When I don't understand
When I don't I think I can
I know You have a plan
Heaven help me
Heaven help me

Help me, help me
'Cause I can't walk this road alone
And I can't do this on my own
Tell me, tell me
I just need to hear You say
That everything will be okay

Dear Jesus, Thank You for Your love! Thank You for loving others through me! Thank You for providing exactly what we need when we need it as we allow You! Lord, cleanse me so You can fill me to overflowing with more of You. May people experience Your love through my words, actions, attitude, and thoughts today. Once again, I will probably not leave the house but I pray You will still use me. I pray Your love will heal the hurts of many today. I pray for those abused last night from the Super Bowl and for the abusers. I pray for those who do not have someone to show their love to them today on Valentine's Day. I pray for those who do not experience Your love to find it. May all who have You in their heart be willing to allow You to be their King of Kings and Lord of Lords. Lord, may today be the day where I am up functioning more.
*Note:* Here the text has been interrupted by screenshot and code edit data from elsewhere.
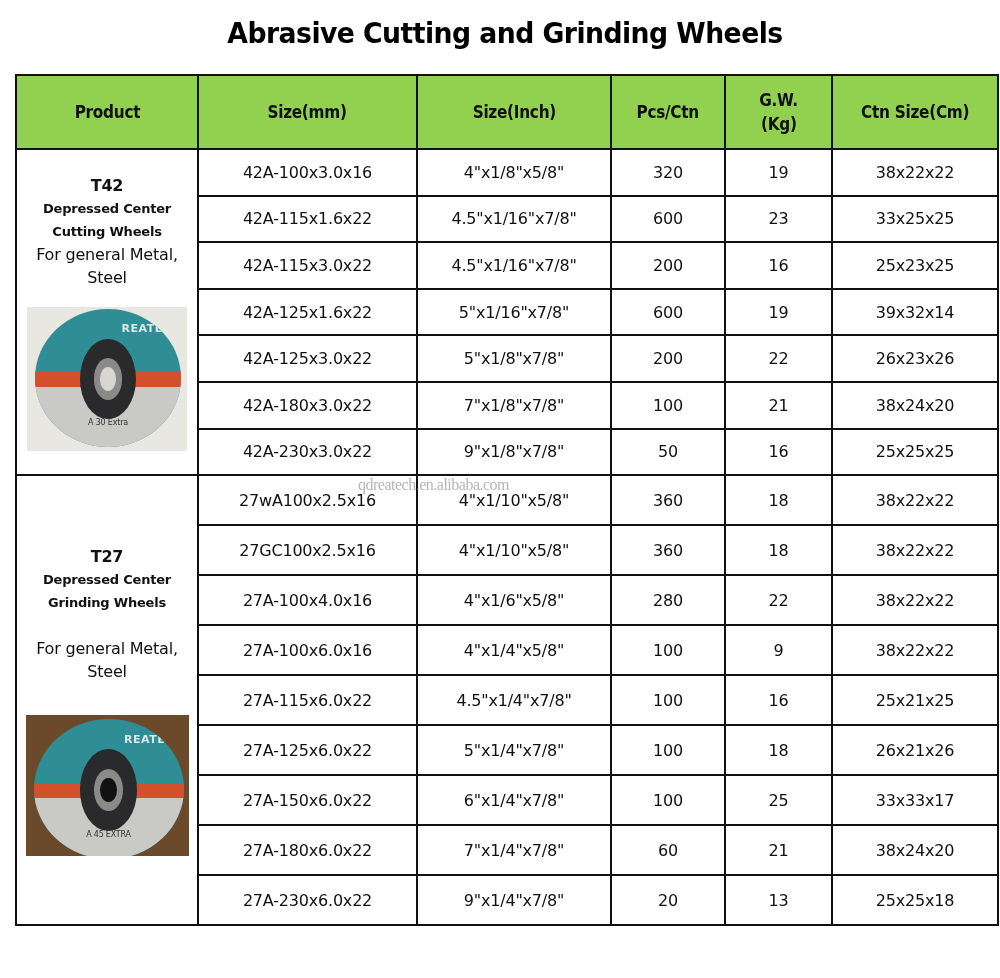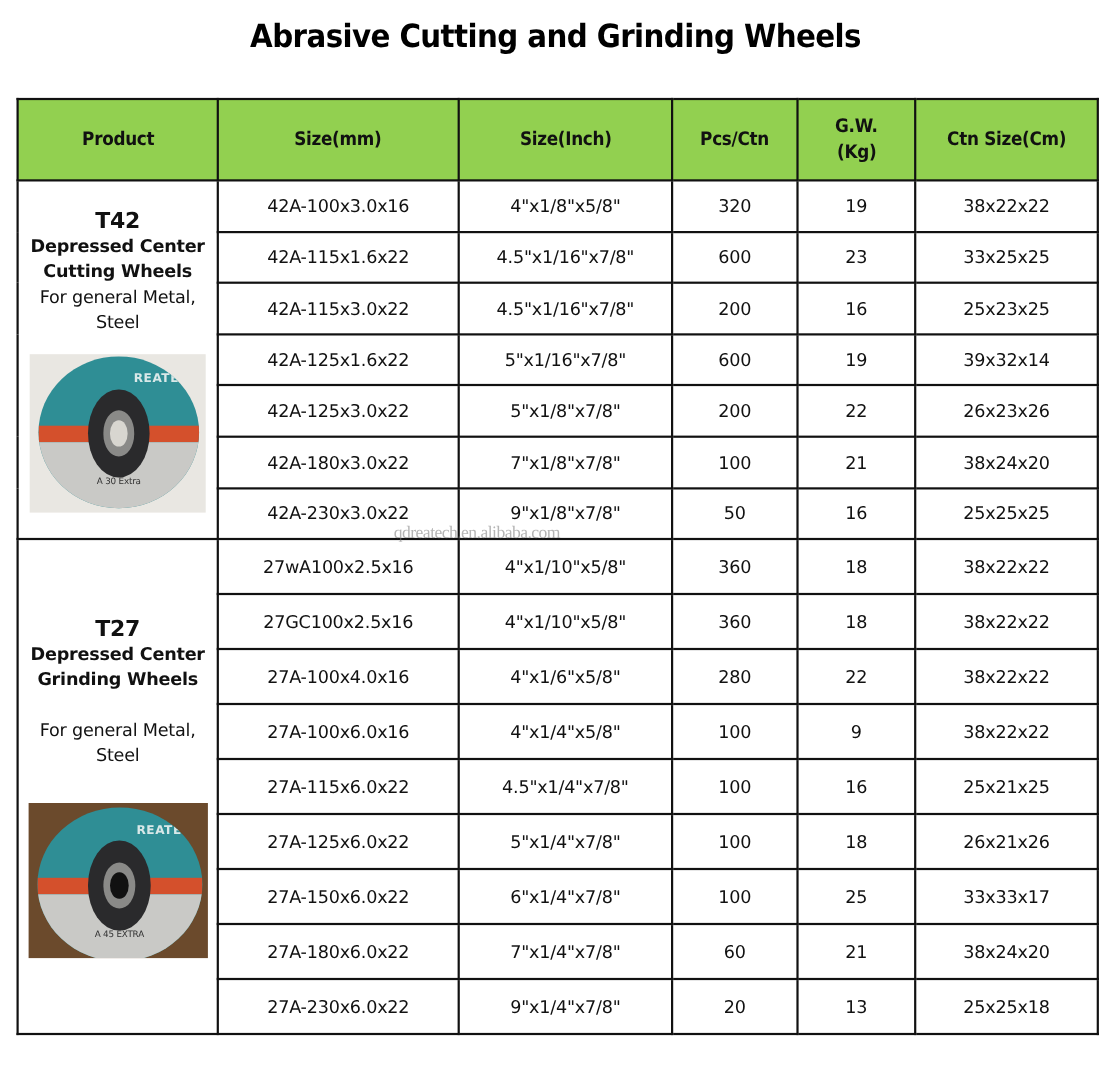--- a/index.html
+++ b/index.html
@@ -1,27 +1,27 @@
 <!DOCTYPE html>
 <html><head>
 <meta charset="utf-8">
 <style>
   html, body { margin: 0; padding: 0; background: #ffffff; }
   body { width: 1000px; height: 978px; position: relative; overflow: hidden; font-family: "DejaVu Sans", sans-serif; color: #111; }
   .title { position: absolute; left: 0; top: 16px; width: 1010px; text-align: center; font-family: "DejaVu Sans", sans-serif; font-weight: bold; font-size: 29px; letter-spacing: -0.6px; transform: scaleX(0.92); transform-origin: center; color: #000; }
-  table.spec { position: absolute; left: 15px; top: 89px; border-collapse: collapse; table-layout: fixed; width: 982px; }
+  table.spec { position: absolute; left: 15px; top: 74px; border-collapse: collapse; table-layout: fixed; width: 982px; }
   table.spec th, table.spec td { border: 2px solid #111; text-align: center; vertical-align: middle; padding: 0; }
   table.spec th { background: #92d050; font-weight: bold; font-size: 17px; height: 72px; line-height: 24px; letter-spacing: -0.3px; }
   table.spec th span { display: inline-block; transform: scaleX(0.9); }
   table.spec td { font-size: 16px; letter-spacing: -0.2px; }
   tr.r42 td { height: 44.6px; }
   tr.r27 td { height: 48px; }
   td.product { vertical-align: top; padding-top: 2px; }
-  .p-code { font-weight: bold; font-size: 20px; line-height: 23px; display: block; }
-  .p-name { font-weight: bold; font-size: 16px; line-height: 23px; display: block; }
+  .p-code { font-weight: bold; font-size: 16px; line-height: 23px; display: block; }
+  .p-name { font-weight: bold; font-size: 13px; line-height: 23px; display: block; }
   .p-use { font-size: 16px; line-height: 23px; display: block; }
   .gap { height: 23px; }
   .wheel-photo { margin: 0 auto; position: relative; overflow: hidden; }
   .photo1 { width: 160px; height: 144px; margin-top: 18px; background: #e9e7e2; }
   .photo2 { width: 163px; height: 141px; margin-top: 32px; background: #6b4a2c; }
   .disc { position: absolute; border-radius: 50%; background: #2f8e95; overflow: hidden; }
   .photo1 .disc { left: 8px; top: 2px; width: 146px; height: 138px; }
   .photo2 .disc { left: 8px; top: 4px; width: 150px; height: 140px; }
   .band-red { position: absolute; left: 0; right: 0; top: 46%; height: 11%; background: #d4502c; }
   .band-grey { position: absolute; left: 0; right: 0; top: 57%; bottom: 0; background: #c9c9c6; }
May It be the day where You love through me in a way that will make a difference in someone's life. I pray Your love over many going through 'tough' days. My Momma; my sisters Linda, Sally, and Mary; my brother Richard; Ben and Colleen; Tony and Madeline; Pete and Delores; Steve; Cade and Lauren; Cait; Mike; Norma Hall; Little Jensen who needs a heart; Sharon Sebolt and her Momma Shirley; the Pottenger Family; Serena and her husband; some young ladies with anxiety; a man in rehab for anger issues; a young man out of rehab who needs strength in his daily walk; a husband/father separated from his wife; Kristen Batten; Preacher Bill Watts; those with COVID either themselves or in their family; and many others. I also pray healing prayers over many who are dealing with 'c' and/or going through treatments...Doug and Gay; Sharon's daughter Ashley and niece Amy; Chrissy's cousins; George and Sharon; Cait's friend with leukemia; my pastor friend with daily chemo; Elaine Stoltzfus; Patti Perkins; Tammie; Little Ivy and Dorothy's grandson with leukemia; Betty's friend in New York' and my friend diagnosed with mesothelioma. I pray for: Jonathan whose mother was diagnosed with a brain tumor; a set of twins who were born premature; Baby Henry; and Kenny and Terri as Kenneth is deployed. Oh Lord, be so close to these families. I praise You for the way You continue to be with Anna, Michael, Matt, and myself in these days of adjustment without my Rickey being on this earth. Lord, be greater than the hurts of life. Thank You for being The One To Love Me! Amen.